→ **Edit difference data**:
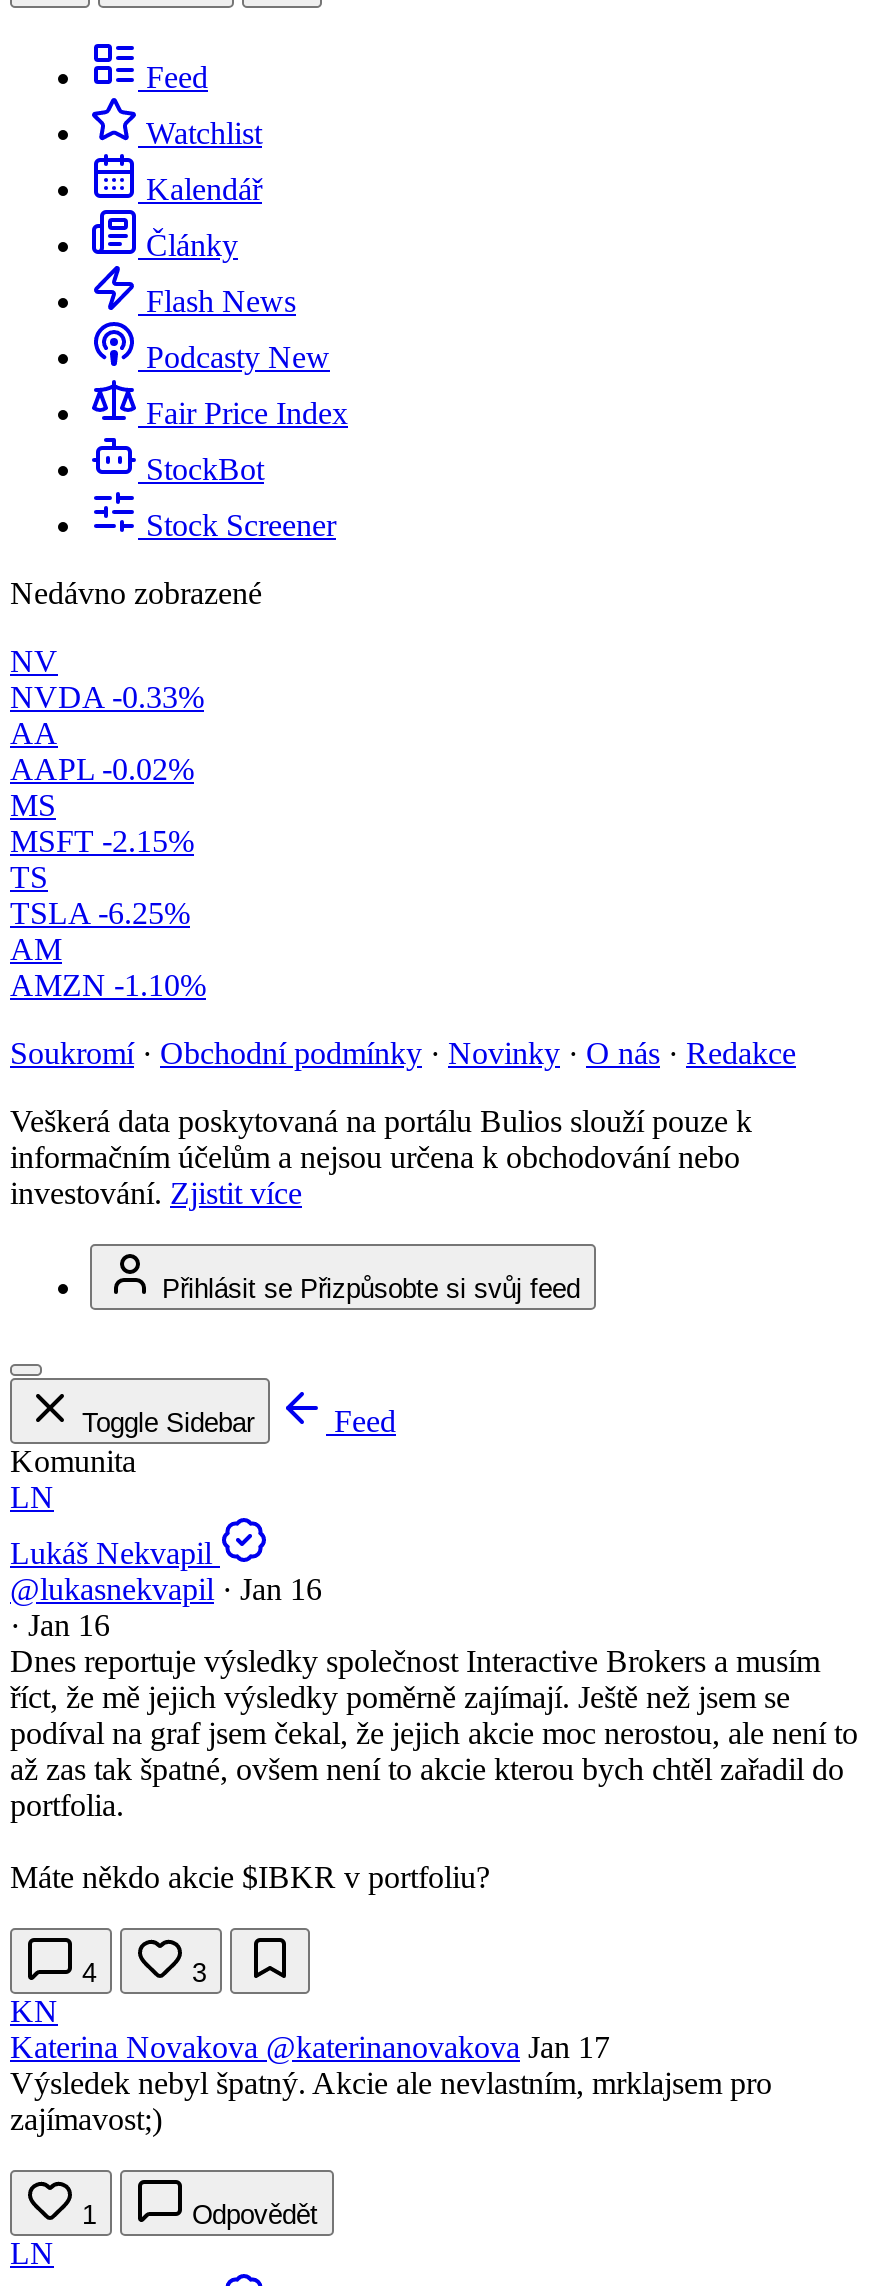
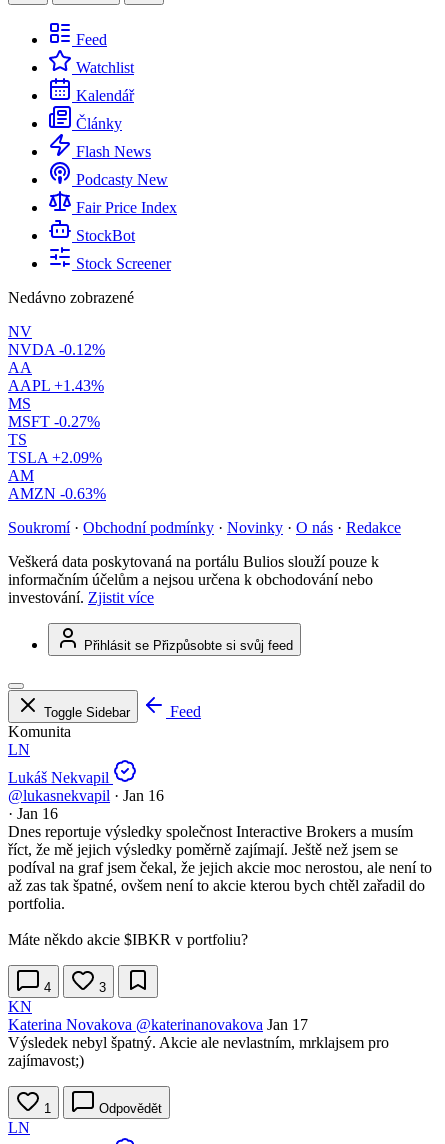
- NVDA -0.33%
+ NVDA -0.12%

- AAPL -0.02%
+ AAPL +1.43%

- MSFT -2.15%
+ MSFT -0.27%

- TSLA -6.25%
+ TSLA +2.09%

- AMZN -1.10%
+ AMZN -0.63%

→ **EXERCISE INSTRUCTIONS**: Your task is to restate, word for word, the line with "- AAPL -0.02%" and all lines after it, ending with the last line of the data.

→ **RESULT OF THIS EXERCISE**:
- AAPL -0.02%
+ AAPL +1.43%

- MSFT -2.15%
+ MSFT -0.27%

- TSLA -6.25%
+ TSLA +2.09%

- AMZN -1.10%
+ AMZN -0.63%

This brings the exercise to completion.